→ Activity:
Below are the records; work out how many lines among them contain "border", and write nothing besides that number.

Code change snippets
------------------------------------------------------------------------

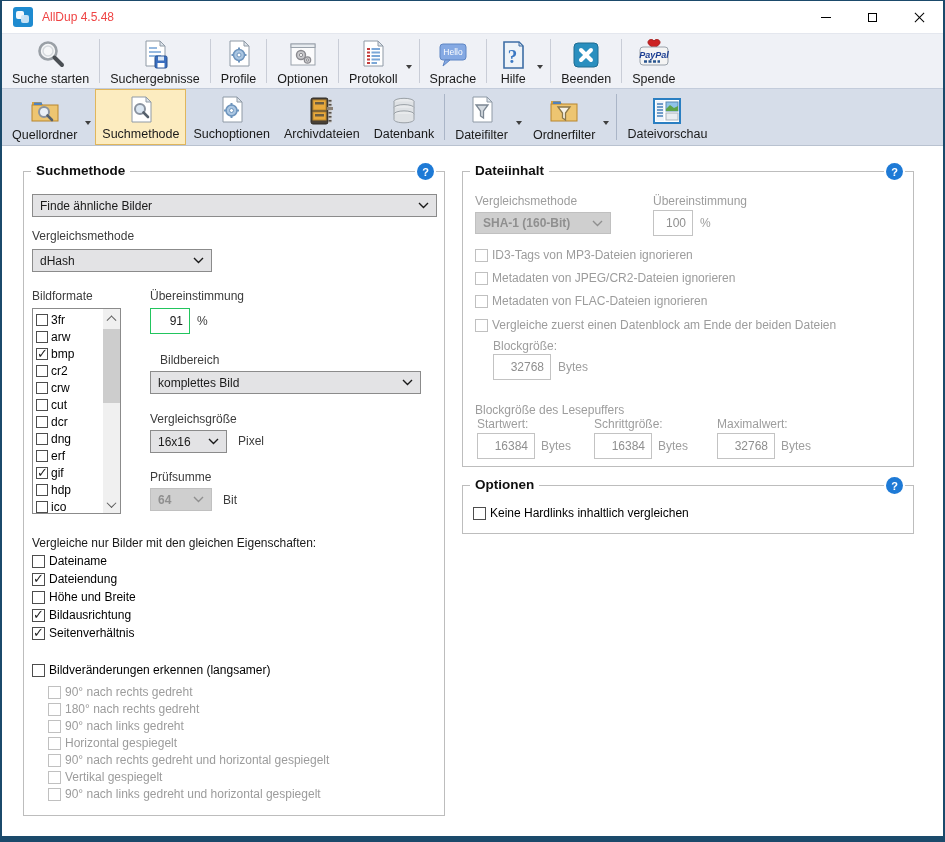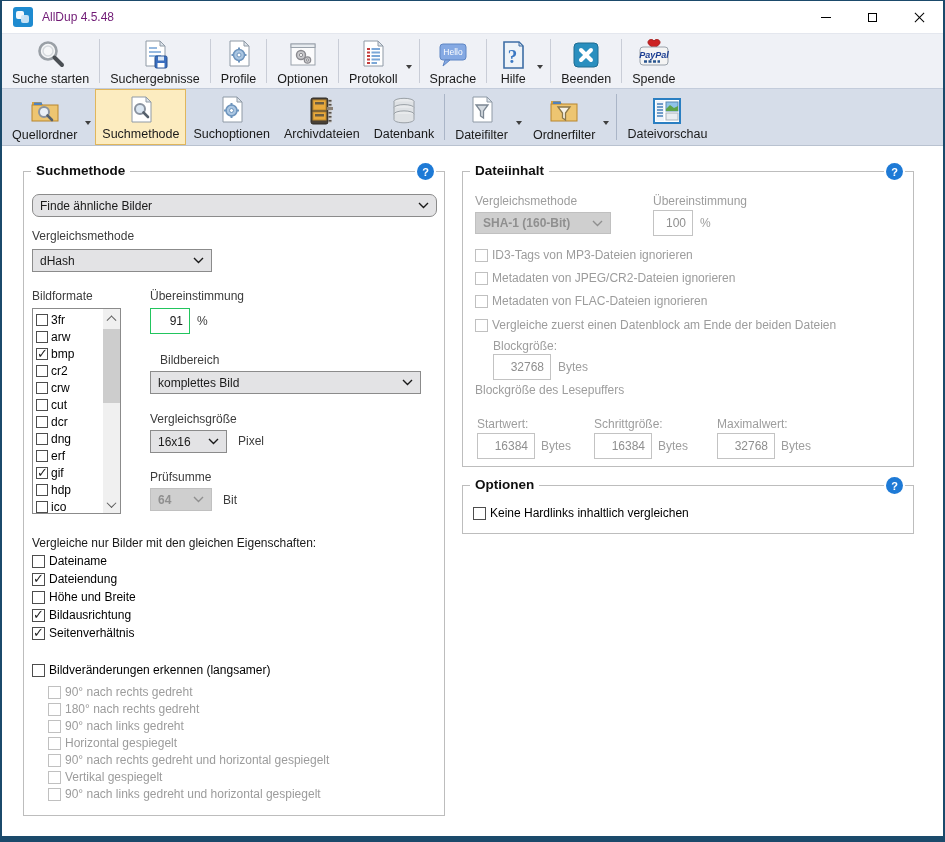--- a/index.html
+++ b/index.html
@@ -19,7 +19,7 @@
   .app-icon .sq1,.app-icon .sq2 { position:absolute; background:#fff; border-radius:2px; opacity:.95; }
   .app-icon .sq1 { width:8px; height:8px; left:3px; top:4px; }
   .app-icon .sq2 { width:8px; height:8px; left:8px; top:8px; background:#cfe6f5; }
-  .title-text { margin-left:9px; font-size:12px; color:#701a75; }
+  .title-text { margin-left:9px; font-size:12px; color:#ef4444; }
   .win-controls { position:absolute; right:0; top:0; height:32px; display:flex; }
   .win-btn { width:47px; height:32px; display:flex; align-items:center; justify-content:center; }
   .g-min { width:10px; height:1px; background:#000; }

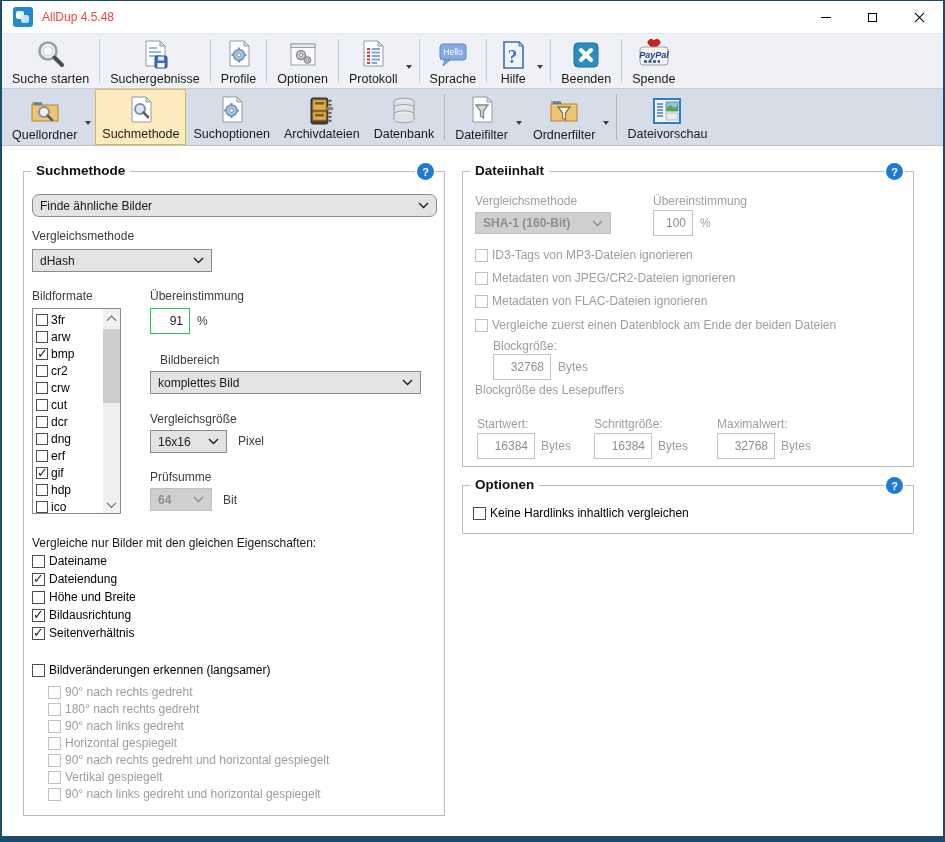--- a/index.html
+++ b/index.html
@@ -391,7 +391,7 @@
       <div class="group-title">Suchmethode</div>
       <div class="help">?</div>
 
-      <div class="combo" style="left:8px; top:22px; width:405px; height:23px;border-radius:7px;">
+      <div class="combo" style="left:8px; top:22px; width:405px; height:23px;">
         <span>Finde ähnliche Bilder</span>
         <span class="chev">
             <svg width="11" height="7" viewBox="0 0 11 7">

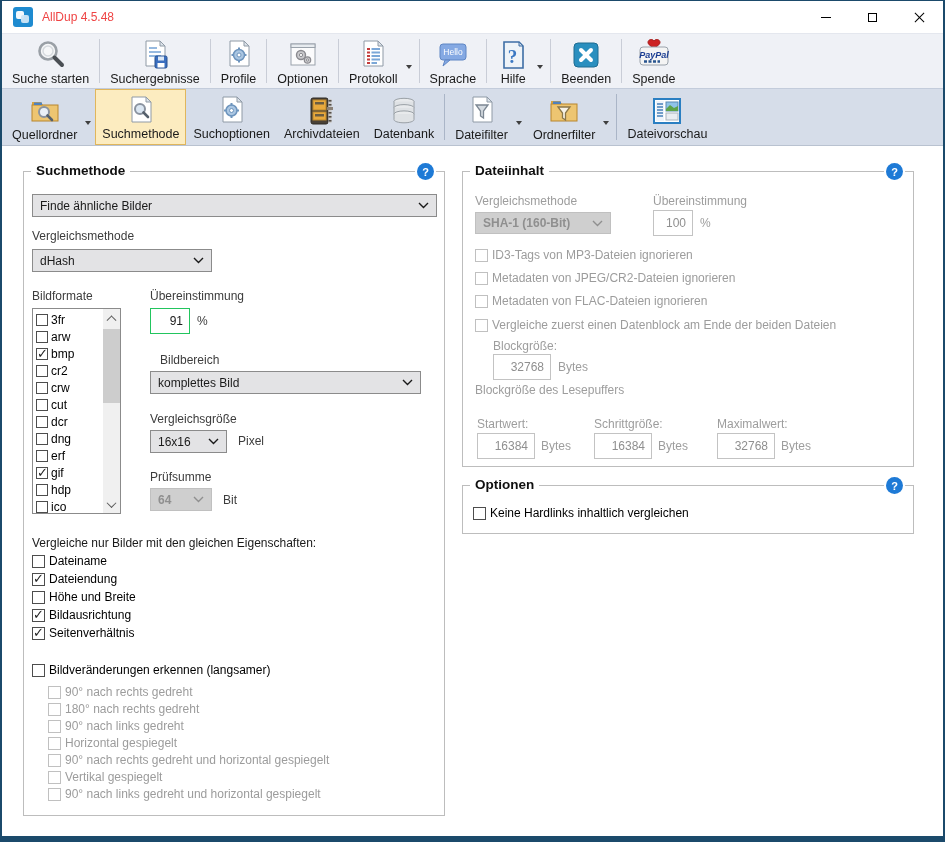--- a/index.html
+++ b/index.html
@@ -608,7 +608,7 @@
       <input class="tinput disabled" style="left: 30px; top: 182px; width: 58px; height: 26px;" value="32768">
       <div class="unit disabled" style="left:95px; top:188px;">Bytes</div>
 
-      <div class="flabel disabled" style="left:12px; top:211px;">Blockgröße des Lesepuffers</div>
+      <div class="flabel disabled" style="left:12px; top:231px;">Blockgröße des Lesepuffers</div>
 
       <div class="flabel disabled" style="left:14px; top:245px;">Startwert:</div>
       <input class="tinput disabled" style="left: 14px; top: 261px; width: 58px; height: 26px;" value="16384">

------------------------------------------------------------------------

→ Written answer:
2